The St. Paul Pioneer Press will eliminate the equivalent of 40 full-time jobs after seeing ad revenue drop in key categories, a trend that accelerated in recent months.
The jobs will be cut through a combination of attrition, buyouts and layoffs. The newsroom, the paper's single largest department, will cut the equivalent of 20 full-time positions. The other cuts will be spread across the newspaper.
The changes will come quickly, as buyout applications will be due on Nov. 27 and people who get them could be out the door by Dec. 1.
As people indicate they want to take a buyout, the paper will have the ability to be selective about who gets the packages based on applicants' skills and other criteria. "If every photographer said they'd take a buyout, we'd have to be smart about how we go down in size," said Par Ridder, the paper's publisher. "Our challenge here is to not torpedo the business."
The paper currently employs 745 people and the reductions represent about 5 percent of that work force.
The paper's revenue decline results largely from decisions made by advertisers who buy national ads for products such as cars and cell phones. Those companies, including domestic automakers, are spending more of their ad money pursuing buyers online, Ridder said.
The trend already has hit a number of newspapers nationally, and a wave of layoff announcements has swept across the industry in recent weeks.
At meetings with employees, Ridder was asked if this set of cuts would be the only reductions at the Pioneer Press, and what the prospects are for ad revenue rebounding. He said he couldn't predict where the business would go.
"There isn't some plan that's sitting in my desk that I'm not telling you about," he said, noting that the advertising trend playing out in St. Paul is not unique. "It's time to think of why you're in the news business," he told employees. "Where do you stand in the organization going forward?"
The buyout package includes two weeks of pay for each year of employment at the paper and health care coverage for up to six months. Health coverage would be available for another year after that, though at a higher cost to the employee.
The Pioneer Press' former owner, Knight Ridder Inc., sold the paper earlier this year. The paper is currently owned by the Hearst Corp. but is managed by MediaNews Group Inc., which eventually plans to own it outright after its financing deal with Hearst is complete.

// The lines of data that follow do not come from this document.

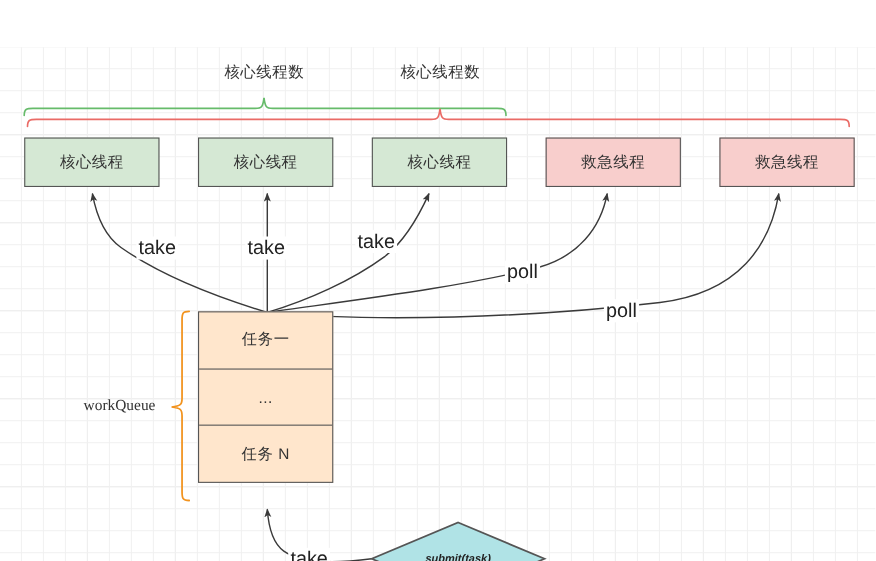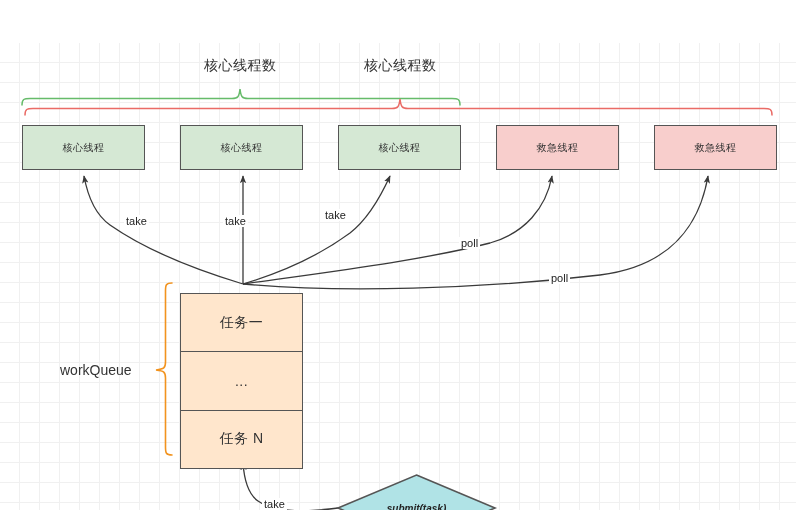--- a/index.html
+++ b/index.html
@@ -32,33 +32,33 @@
   }
   .thread-box {
     position: absolute;
     width: 123px;
     height: 45px;
     border: 1.6px solid #555555;
     box-sizing: border-box;
     display: flex;
     align-items: center;
     justify-content: center;
-    font-size: 10px;
+    font-size: 14px;
     color: #333333;
     letter-spacing: 0.5px;
   }
   .thread-box.core  { background: #d5e8d4; }
   .thread-box.rescue{ background: #f8cecc; }
 
   .queue {
     position: absolute;
     left: 180px;
-    top: 250px;
+    top: 240px;
     width: 123px;
-    height: 176px;
+    height: 156px;
     box-sizing: border-box;
     border: 1.6px solid #555555;
     background: #ffe6cc;
     display: flex;
     flex-direction: column;
   }
   .queue-cell {
     flex: 1 1 0;
     display: flex;
     align-items: center;
@@ -72,21 +72,21 @@
 
   .lbl {
     position: absolute;
     font-size: 14px;
     color: #333333;
     white-space: nowrap;
   }
   .lbl.cn { letter-spacing: 0.5px; }
   .edge-lbl {
     position: absolute;
-    font-size: 11px;
+    font-size: 18px;
     color: #222222;
     background: #ffffff;
     padding: 0 2px;
     white-space: nowrap;
   }
   .diamond-wrap {
     position: absolute;
     left: 338px;
     top: 432px;
     width: 157px;
@@ -148,21 +148,21 @@
       <path d="M338,465 C300,470 272,468 258,458 C248,451 244,434 243,420" fill="none" stroke="#3a3a3a" stroke-width="1.3" marker-end="url(#arrow)"></path>
     </g>
 
     <g>
       <polygon points="416.5,432 495,465 416.5,498 338,465" fill="#b0e3e6" stroke="#555555" stroke-width="1.6"></polygon>
     </g>
   </svg>
 
   <div class="lbl cn" style="left:204px; top:14px;">核心线程数</div>
   <div class="lbl cn" style="left:364px; top:14px;">核心线程数</div>
-  <div class="lbl" style="left:60px; top:319px;">workQueue</div>
+  <div class="lbl" style="left:76px; top:319px;font-family:Liberation Serif, serif;">workQueue</div>
 
   <div class="thread-box core" style="left:22px; top:82px;">
     <span>核心线程</span>
   </div>
   <div class="thread-box core" style="left:180px; top:82px;">
     <span>核心线程</span>
   </div>
   <div class="thread-box core" style="left:338px; top:82px;">
     <span>核心线程</span>
   </div>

Asked if the new owners were responding differently to the revenue crunch, Ridder said he didn't think things would have been much different under Knight Ridder. It's all the result of the ad-revenue decline.
"I've never seen numbers like this before," Ridder said.
The Pioneer Press newsroom is trying to reach its target of 20 positions through at least 10 buyouts, a cut in the number of on-call employees used to staff its copy desk, and open positions that won't be filled. If not enough people take buyouts, employees will be laid off.
"The fact that they're voluntary is certainly better than seeking them in an involuntary way," said Jack Sullivan, unit secretary for the union that represents newsroom employees. "Hopefully, we'll get them."
After the reductions are made, "I still think we can produce that local newspaper that people want to buy," said Thom Fladung, the newspaper's editor. There also are plans in the coming year to add a couple of positions that will work on the paper's Web site.
Some employees who sat through the presentations Monday described it as depressing.
"We've gone through getting over this trauma of being sold and then sold again, now we're being confronted with this," said Joe Rossi, a photographer at the paper. He's 53, has been at the newspaper for 23 years, and says he's not close enough to retirement to consider a buyout.
He's also worried about the way union contract negotiations are going at the San Jose Mercury News, another paper that MediaNews Group Inc. bought recently after Knight Ridder was broken up. At that paper, MediaNews has said jobs will be cut soon if the union doesn't accept an offer that's on the table, which includes wage cuts for new employees. The Pioneer Press' union contract for members of the Newspaper Guild is up next summer.
Monday's news "isn't the sort of morale booster we needed right now," Rossi said.
The Pioneer Press and the Guild also are in a legal battle over the paper's pension plan, which is projected to be underfunded by about $22 million by 2009. The company wants to freeze the pension benefits and a judge's ruling on the case is expected soon.
A freeze means employees wouldn't accrue further benefits for years of service although they continue to work at the paper.
Starting in July, advertising numbers for newspapers started to get much weaker than anyone anticipated, said John Morton, a newspaper industry analyst. The decline accelerated as the months went by.
The upside of the ongoing shift to online advertising is that newspapers are getting more than their share of those ads on their Web sites. But typically, those online ads account for only 5 percent to 6 percent of a paper's total ad revenues, he said.
The job that newspapers do — gathering mass amounts of local information — isn't done by anybody else, Morton said. "But the problem is that the economic model for doing that all resides in the print product, and it's print that is under stress."